- **What is being asked**:
Keep the images out while you retype all of the data exactly.

════

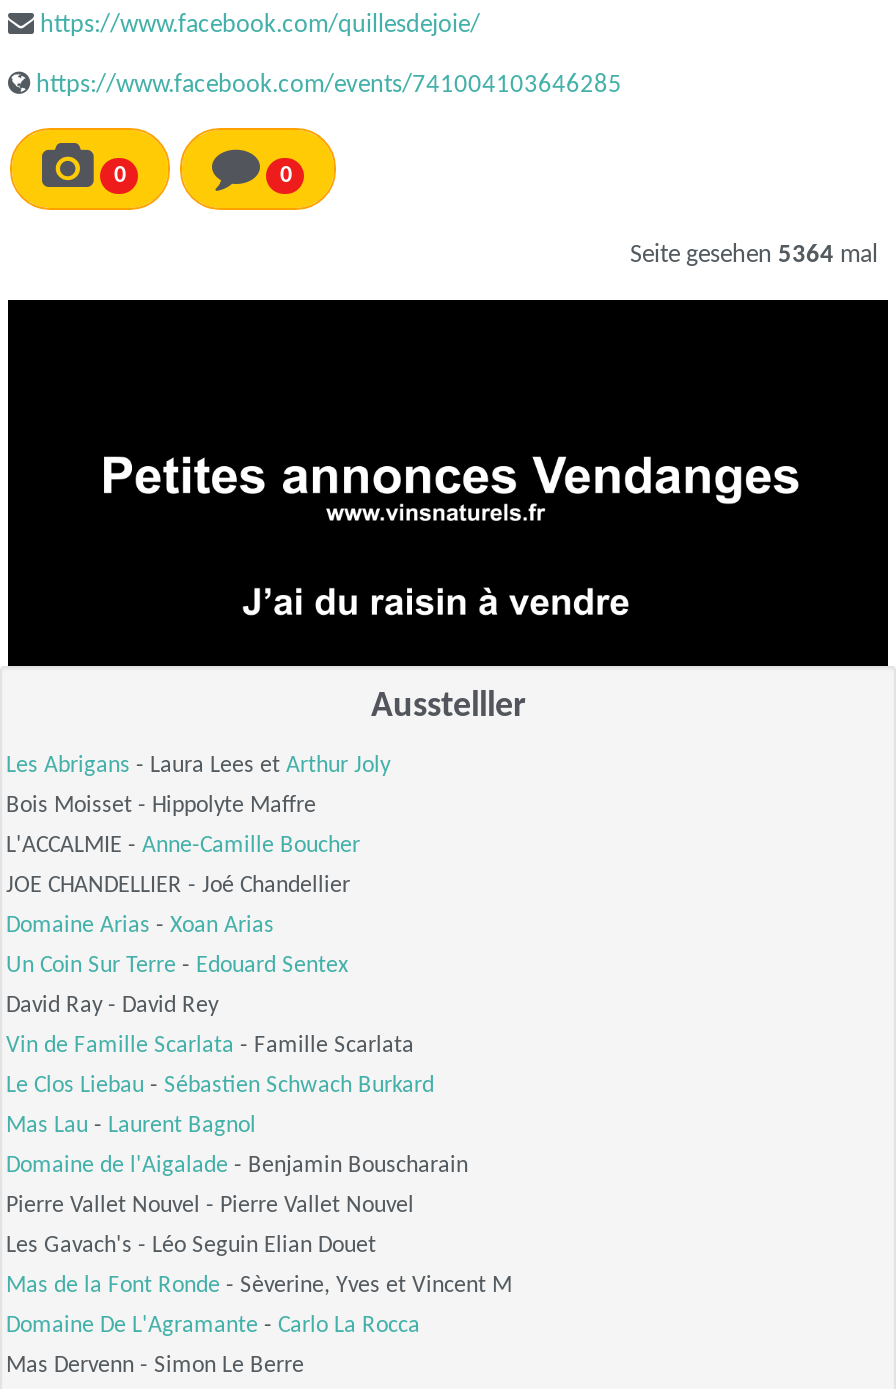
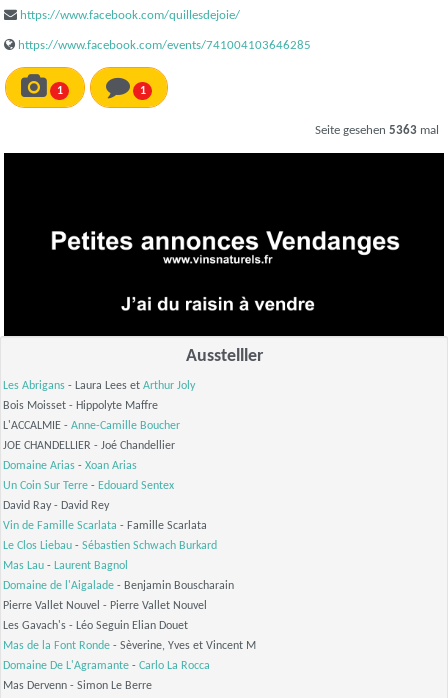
- 0
+ 1

- 0
+ 1

- Seite gesehen 5364 mal
+ Seite gesehen 5363 mal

════

- **Output below**:
- 0
+ 1

- 0
+ 1

- Seite gesehen 5364 mal
+ Seite gesehen 5363 mal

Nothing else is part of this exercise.